An individual health insurance cover, simply stated, is an agreement between you and the insurance firm, aimed at protecting you against any financial constraints on account of a medical emergency. The one pertinent question you need to ask yourself is -what are the factors to be analyzed before deciding on an individual health insurance policy?

It is indeed a fact that medical and preventive sciences have made rapid advancements in today’s world. Nonetheless, it would be prudent to arm yourself with the best individual health insurance cover to protect yourself against any unforeseen illness. Indeed, America’s best health insurance companies are vying with one another in putting together some of the most imaginative individual health insurance policies designed to overcome any medical contingency. If you are unemployed, or self-employed, an individual health insurance policy is the right choice.

Consult with your insurance company if you can have your individual health insurance policy incorporated in its group policy. You may be paying a higher rate but the terms would be more advantageous than if you had to buy your own individual health insurance policy. If you are married, find out if your spouse’s employer is willing to include you in its group policy. If you are left with no option, then it is wise to buy an individual health insurance policy. Even though the insurance cover may be limited and the rates high, you would still be ensuring protection for yourself or your family against financial problems if you are suddenly confronted with a serious illness or medical emergency. Search for a good health insurance professional to help you with the best individual health insurance policy that offers you good value for money.

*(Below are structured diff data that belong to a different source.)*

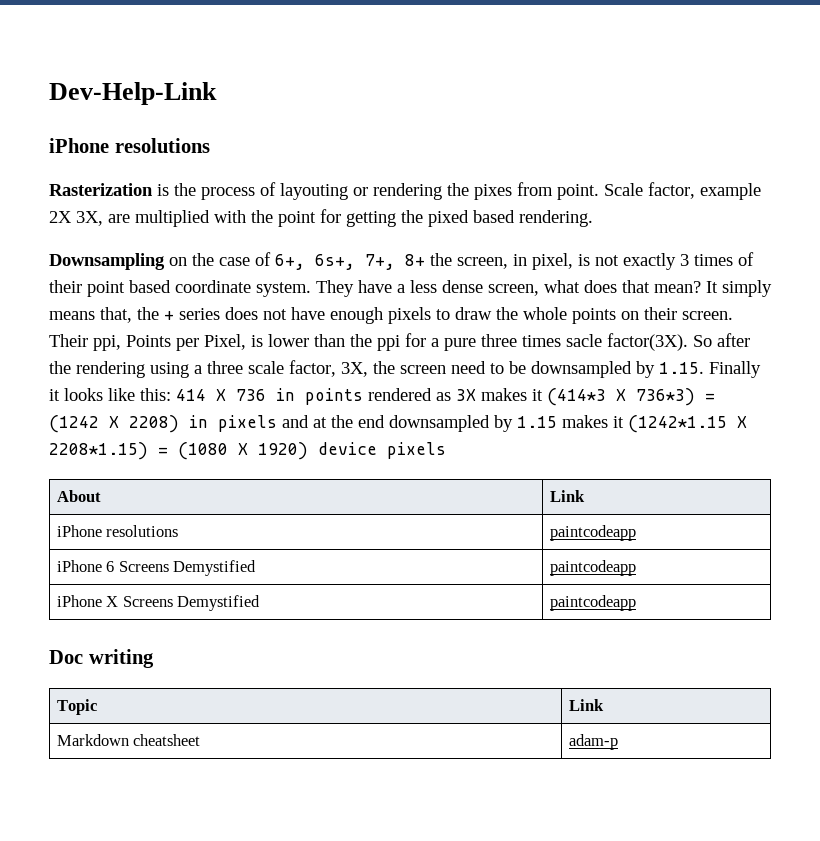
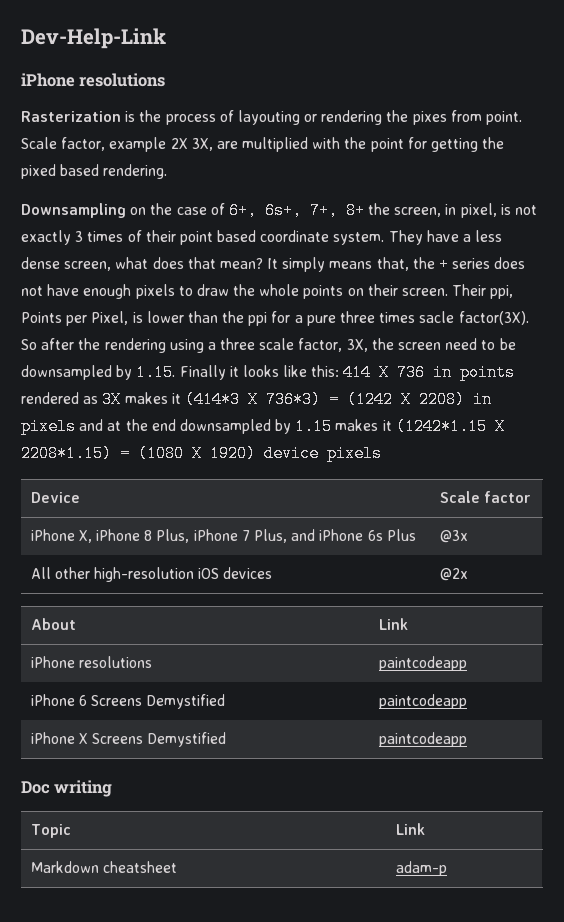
(446, 450) none -> [30,492,80,503] [439,491,531,503] [30,529,416,543] [439,530,468,543] [30,567,273,582] [439,568,468,581] // Device | Scale factor // iPhone X, iPhone 8 Plus, iPhone 7 Plus, and iPhone 6s Plus | @3x // All other high-resolution iOS devices | @2x

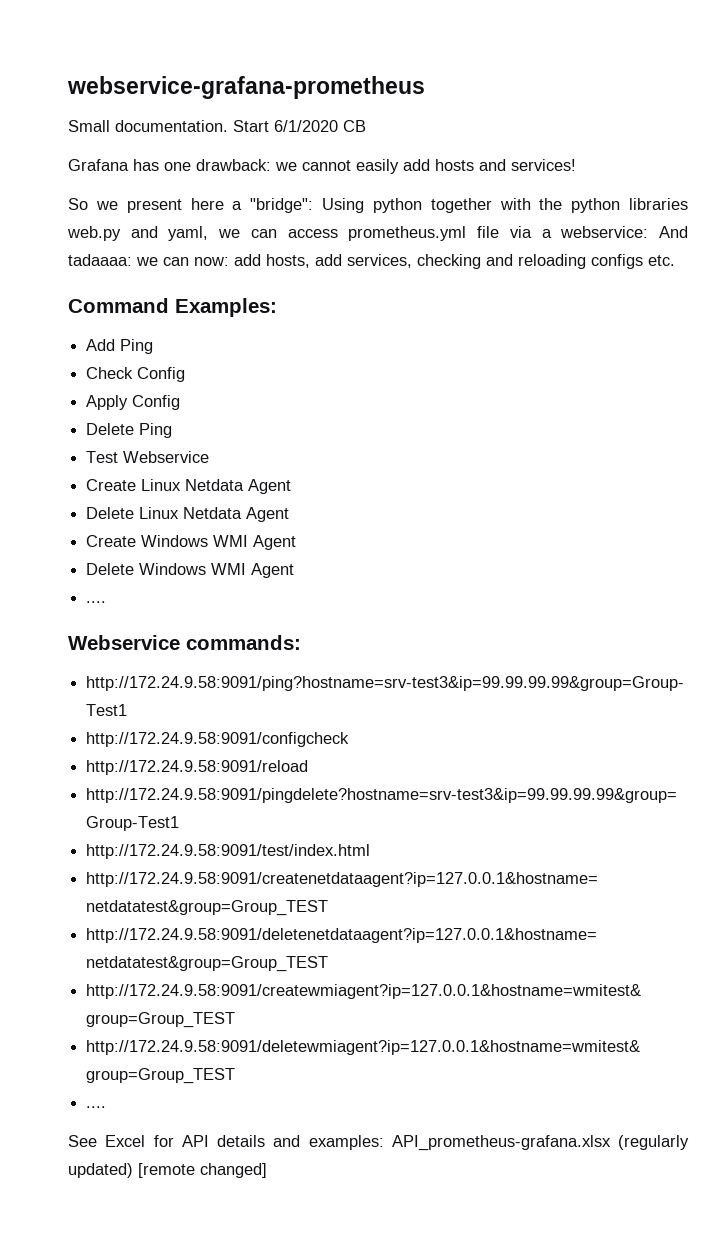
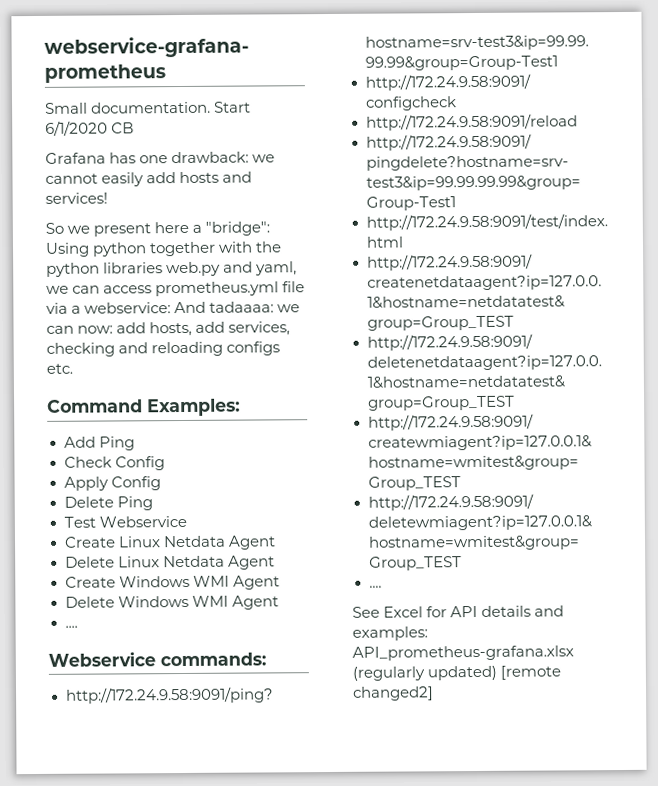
[200,1163,267,1178] changed] -> [353,686,434,701] changed2]

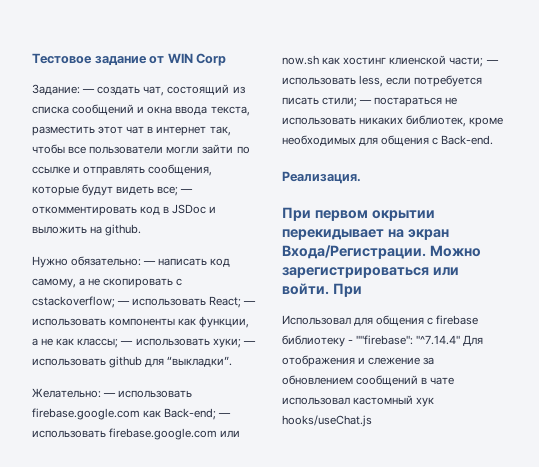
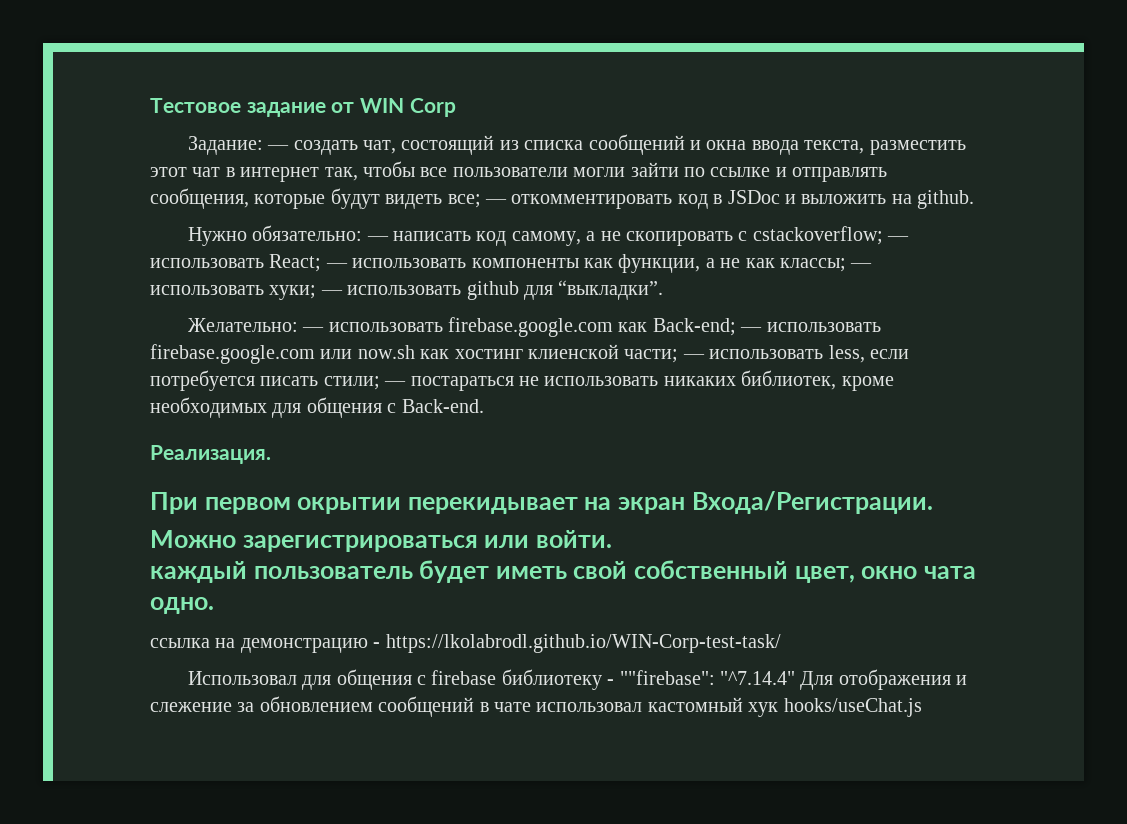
(426, 252) none -> (933, 502) //
[332,283,362,297] При -> [150,560,976,583] [150,597,214,614] [150,634,781,653] // каждый пользователь будет иметь свой собственный цвет, окно чата одно. // ссылка на демонстрацию - https://lkolabrodl.github.io/WIN-Corp-test-task/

You have plenty of choices while selecting individual health insurance plans – The PPO Plan or the Preferred Provider Organization, the HMO Plan or the Health Maintenance Organization, the HDHP or the High Deductible Health Insurance and HAS or the Health Savings Accounts Qualified High Deductible Plan.

When considering individual health insurance plans a worthwhile option may be a health savings account plan which has few unique benefits. With individual health insurance plans, you can trade lower deductible health insurance for a plan that has a higher deductible. This will help you save money each month by lowering your premium. Besides the lower cost, higher deductible health savings account plan also has the added benefit of a tax favored savings account. Yet another interesting aspect of these individual health insurance plans is that the money you save rolls over year after year.

Even if you are already covered by your employer’s insurance scheme, you may still need to get additional coverage through an individual health insurance plan. This becomes necessary because employer-sponsored programs often fall short of individual needs. Extensive coverage for self and family can be achieved through a separate individual health insurance plan.

Individual health insurance plans are of two types: – Indemnity plans – Managed care plans. Indemnity plans are costlier but best suited for those who have particular health issues and need to be treated by specific doctors. Managed care plans cost less because you will be visiting a doctor or a hospital that is provided under the plan. If the treatment requires you to visit a specialist, you will need special permission from the insurance service provider. This plan is best suited for individuals without specific health problems, and wanting to pay less.